Um dos reflexos visíveis da vitalidade econômica foi a reconstrução urbana, que progressivamente trocou a taipa e o adobe pela cerâmica e o cimento. A igreja principal saiu do Largo do Rosário para a Praça da Liberdade e de lá para uma nova praça, vizinha ao quartel; esse mesmo caminho foi trilhado pelo educandário religioso, desalojando o cemitério que foi transferido para os arredores da cidade. O ginásio municipal também subiu a ladeira e se instalou nas imediações do quartel. O Banco do Brasil teve três sedes sucessivas e a Prefeitura, duas.

A partir dos anos 1960, o Brasil conheceu transformações geoconômicas, tecnológicas, sociais e político-administrativa que mudaram radicalmente o quadro anterior. Goiás foi um dos estados que mais sentiram esse processo, até porque um dos fatores principais foi a mudança da capital federal para seu território. Houve intensa redistribuição da população, dos investimentos públicos e privados, das rotas comerciais e dos modos de transporte.

A Praça da Liberdade e arredores nos anos 1970. com seu coreto no centro. No canto superior esquerdo a Catedral, e no canto inferior direito a Clínica Frota, já reformada e ampliada.

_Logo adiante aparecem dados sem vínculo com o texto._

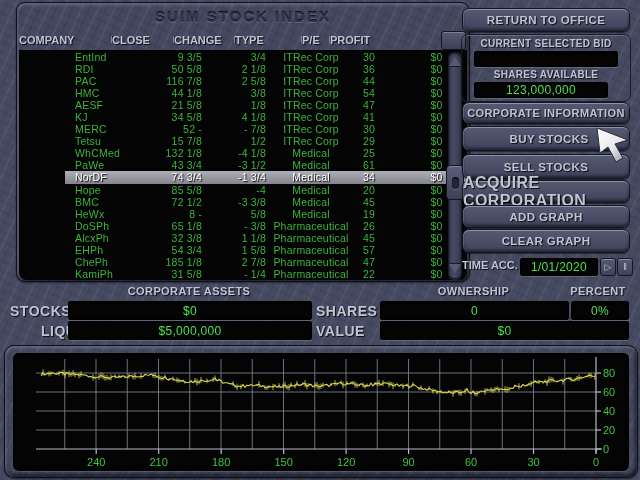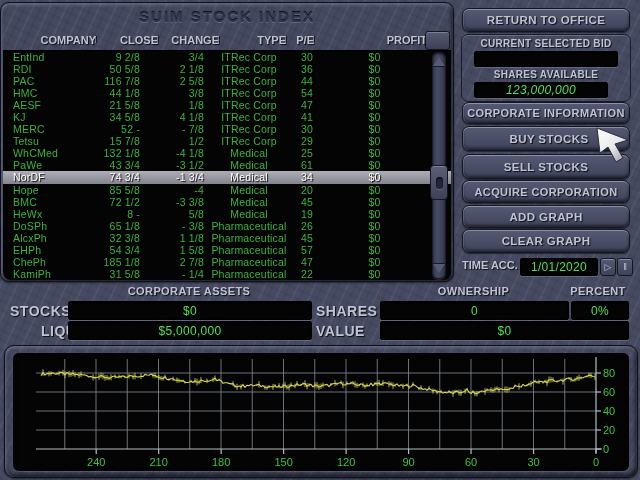--- a/index.html
+++ b/index.html
@@ -22,7 +22,7 @@
     text-shadow:0 1px 0 rgba(150,156,182,.4), 0 -1px 1px rgba(0,0,0,.8);}
 
   
-  #table-panel{left:0;top:2px;width:452px;height:278px;}
+  #table-panel{left:16px;top:2px;width:452px;height:278px;}
   .title-band{position:absolute;left:0;top:0;width:100%;height:26px;display:flex;align-items:center;justify-content:center;font-size:15px;}
   .col-header{position:absolute;left:2px;top:26px;width:424px;height:21px;
     display:grid;grid-template-columns:93px 62px 61px 67px 28px 113px;align-items:center;

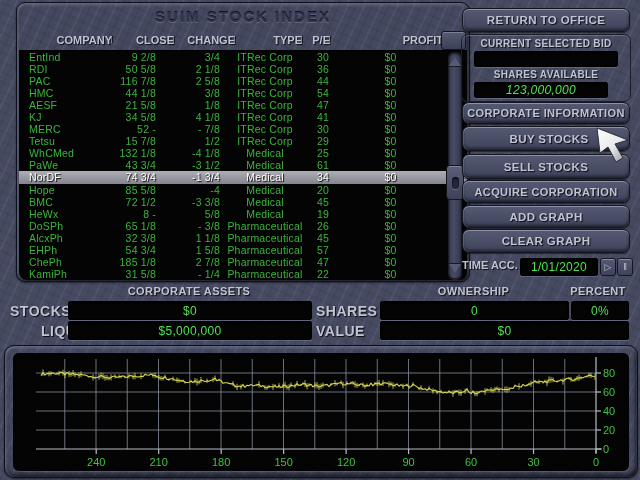--- a/index.html
+++ b/index.html
@@ -27,7 +27,7 @@
   .col-header{position:absolute;left:2px;top:26px;width:424px;height:21px;
     display:grid;grid-template-columns:93px 62px 61px 67px 28px 113px;align-items:center;
     font-size:11px;}
-  .col-header .hcell{text-align:right;position:relative;}
+  .col-header .hcell{text-align:left;position:relative;}
   .col-header .hcell.sep::after{content:"";position:absolute;right:0;top:2px;bottom:3px;width:1px;background:rgba(185,191,215,.5);box-shadow:1px 0 0 rgba(0,0,0,.6);}
   .corner-box{position:absolute;right:3px;top:28px;width:23px;height:17px;border-radius:3px;
     background:linear-gradient(180deg,#565a72,#3c4056);border:1px solid #14161f;

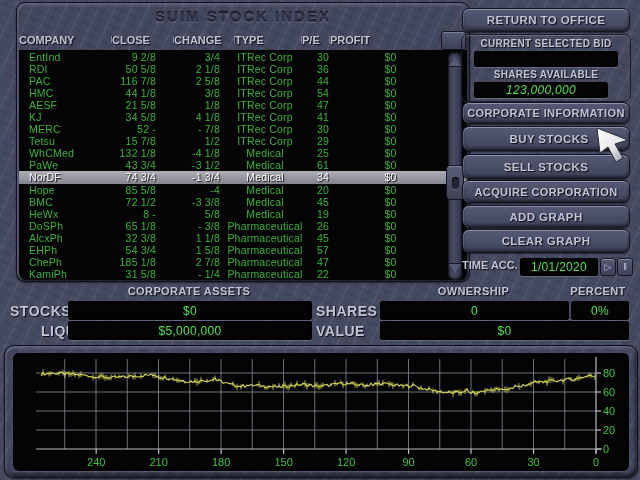--- a/index.html
+++ b/index.html
@@ -35,7 +35,7 @@
   .tbody{position:absolute;left:2px;top:47px;width:448px;height:229px;background:#040404;
     border-top:1px solid #000;display:flex;flex-direction:column;border-bottom-left-radius:8px;border-bottom-right-radius:8px;}
   .trow{flex:1;display:grid;grid-template-columns:93px 44px 64px 90px 26px 109px;align-items:center;
-    font-size:10.5px;color:#3cb43c;letter-spacing:.2px;}
+    font-size:10.5px;color:#3cb43c;letter-spacing:.2px;margin-left:46px;}
   .trow .c0{padding-left:10px;text-align:left;}
   .trow .c1,.trow .c2{text-align:right;}
   .trow .c3,.trow .c4,.trow .c5{text-align:center;}

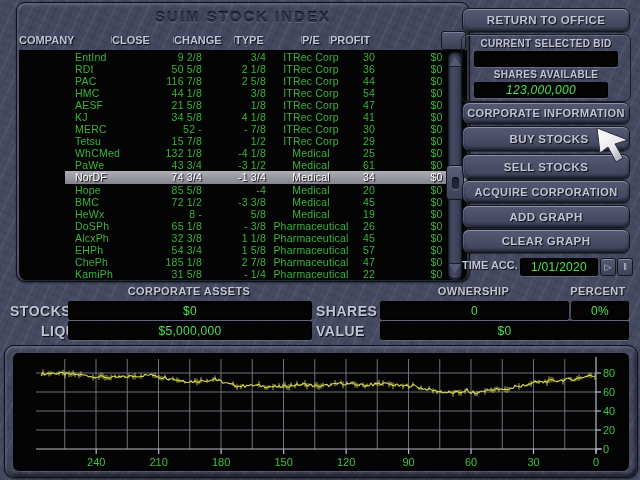--- a/index.html
+++ b/index.html
@@ -110,7 +110,7 @@
     <div class="tbody" id="tbody">
         <div class="trow">
           <div class="c0">EntInd</div>
-          <div class="c1">9 2/8</div>
+          <div class="c1">9 3/5</div>
           <div class="c2">3/4</div>
           <div class="c3">ITRec Corp</div>
           <div class="c4">30</div>

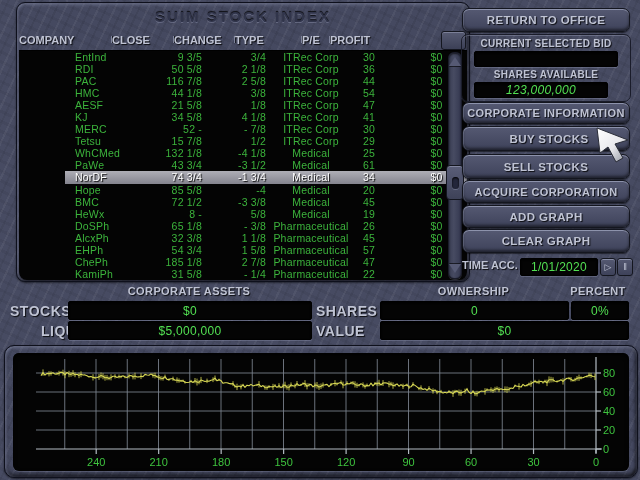--- a/index.html
+++ b/index.html
@@ -282,7 +282,7 @@
       <div class="gb-label silver" style="top:3px;">CURRENT SELECTED BID</div>
       <div class="field" style="left:12px;right:12px;top:16px;height:14px;"></div>
       <div class="gb-label silver" style="top:34px;">SHARES AVAILABLE</div>
-      <div class="field" style="left:12px;right:22px;top:47px;height:14px;font-style:italic;">123,000,000</div>
+      <div class="field" style="left:12px;right:22px;top:47px;height:14px;">123,000,000</div>
     </div>
 
     <div class="btn silver" style="top:100px;height:20px;font-size:11px;">CORPORATE INFORMATION</div>

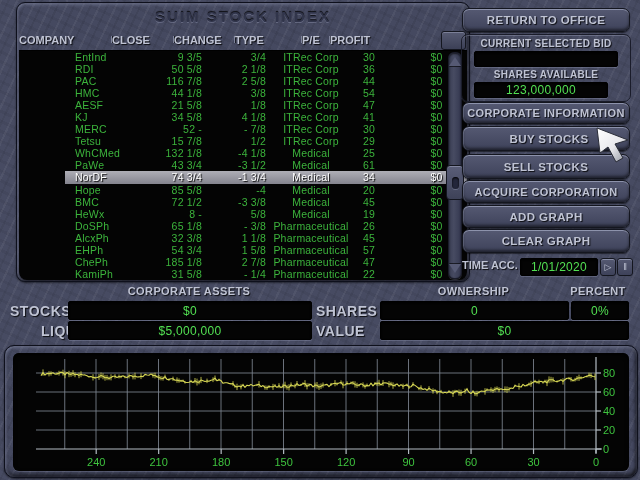--- a/index.html
+++ b/index.html
@@ -288,7 +288,7 @@
     <div class="btn silver" style="top:100px;height:20px;font-size:11px;">CORPORATE INFORMATION</div>
     <div class="btn silver" style="top:124px;height:23px;padding-left:6px;">BUY STOCKS</div>
     <div class="btn silver" style="top:152px;height:23px;">SELL STOCKS</div>
-    <div class="btn silver" style="top:178px;height:21px;font-size:11px;">ACQUIRE CORPORATION</div>
+    <div class="btn silver" style="top:178px;height:21px;font-size:16px;">ACQUIRE CORPORATION</div>
     <div class="btn silver" style="top:203px;height:21px;">ADD GRAPH</div>
     <div class="btn silver" style="top:227px;height:22px;">CLEAR GRAPH</div>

Ipameri é um caso excepcional de conjugação dos fatores propícios ao desenvolvimento na época:

  • terras férteis abundantes e baratas
  • transporte e energia, a infraestrutura essencial
  • crescimento do mercado exportador e do consumo nos grandes centros brasileiros
  • mecanismos eficientes de financiamento da produção e comercialização
  • mão-de-obra capacitada
  • e o mais importante: espírito empreendedor e inovador de seus cidadãos, aptos a deflagrar e conduzir esse processo.

A cidade ostenta expressivos marcos arquitetônicos, urbanísticos e culturais dessa história:

  • o quartel, em posição geográfica privilegiada e carregado de significados, hoje sede de uma Companhia de Engenharia do Exército;
  • a igreja do Divino Espírito Santo, construção grandiosa no estilo românico da alta arquitetura medieval, convertida em catedral;
  • a pequena igreja ortodoxa de São João Batista, de arquitetura e ritos peculiares, cuja resiliência lembra o poder da vontade dos cidadãos.